Is this quoted range and percentage verified? Over 67% of global surface temperature readings are 36 F or lower?
Again, huge parts of the globe never get that cold…ever. Over half, conservatively. And another large part rarely gets that cold for more than a brief and occasional interval.
Menicholas,
What you missed is that I said that the median value, which would equal the mean if the distribution were symmetrical, was far enough below the commonly accepted mean to strongly suggest a long tail on the cold side. That is, you are correct that high temperatures are going to be more common in the real world.
Clyde,
Thank you for your reply.
I understand the long tail, and agree.
My only question is regarding that one single sentence…it just does not seem possible to me, if it refers to all measurements taken at all places and at all times of year.
Outside of polar regions, and in the places where most all of us live, temps are higher than that for at least half of the year…even at night.
Are they not?
I do not wish to be disagreeable, as I very much enjoyed your article.
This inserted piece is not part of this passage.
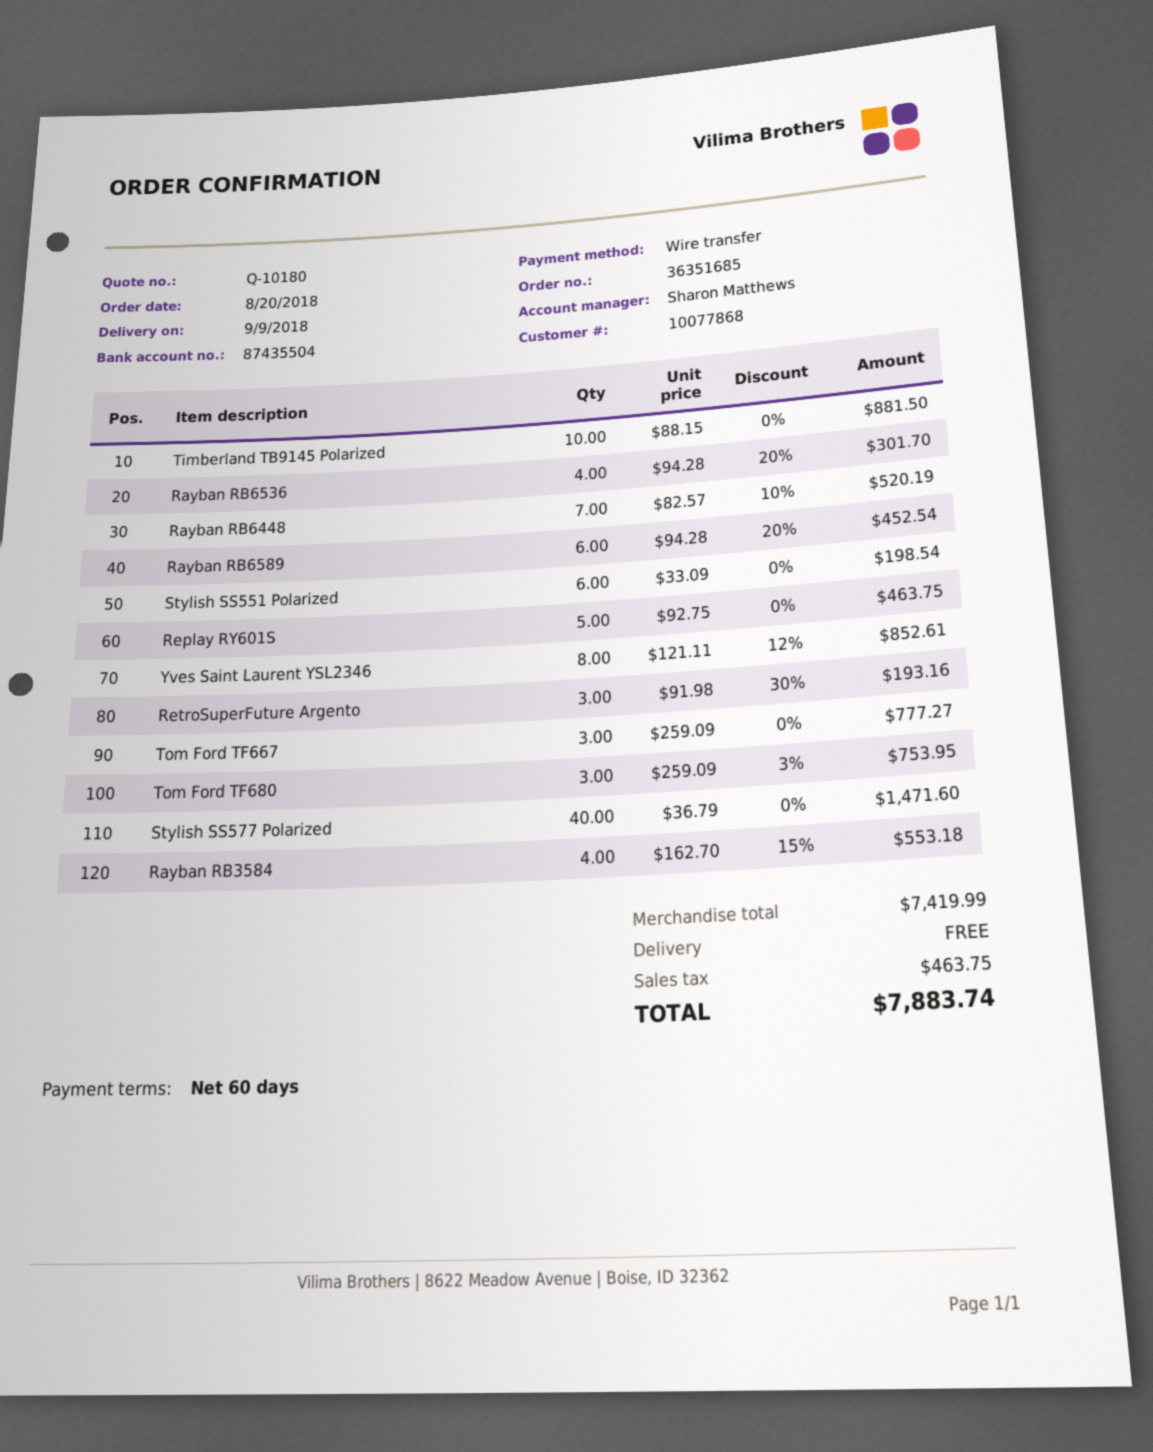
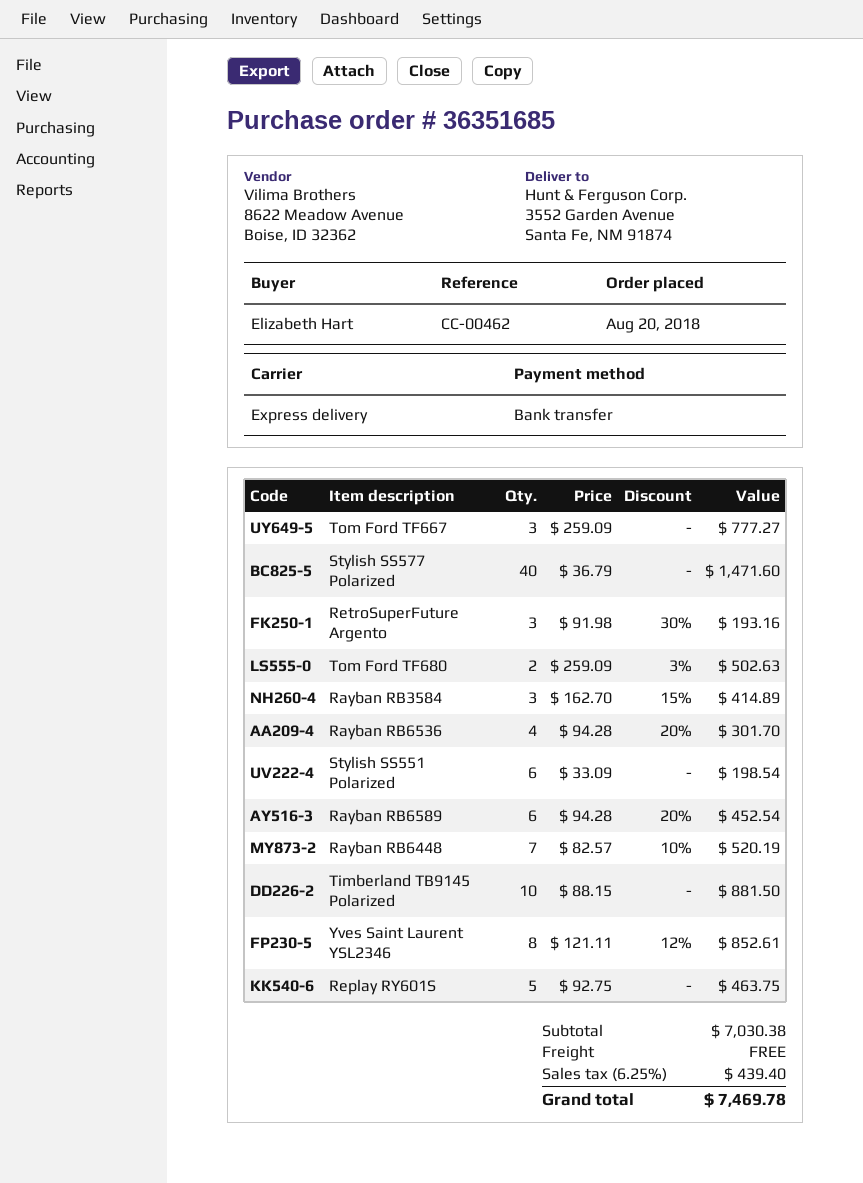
Tom Ford TF680: 3 x 259.09 - 3% = 753.95 -> 2 x 259.09 - 3% = 502.63
Rayban RB3584: 4 x 162.70 - 15% = 553.18 -> 3 x 162.70 - 15% = 414.89
subtotal: 7419.99 -> 7030.38
tax: 463.75 -> 439.40
total: 7883.74 -> 7469.78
I think the apparent discrepancy lies in the word “recorded.” The majority of recorded temperatures are from locations in the temperate zone of the northern hemisphere.
Right.
Temperate zones are known for being temperate, for much of each year. Temps near freezing are rare for many months of the year outside of the polar regions.
Menicholas,
Then let me rephrase my statement. IF the mean were 5.0 deg F, then one would expect that 68% of the readings would lie between -26 and +36 deg F, with a SD of 31. Knowing that the actual mean is closer to 59 deg F, it is evidence that the distribution is strongly skewed.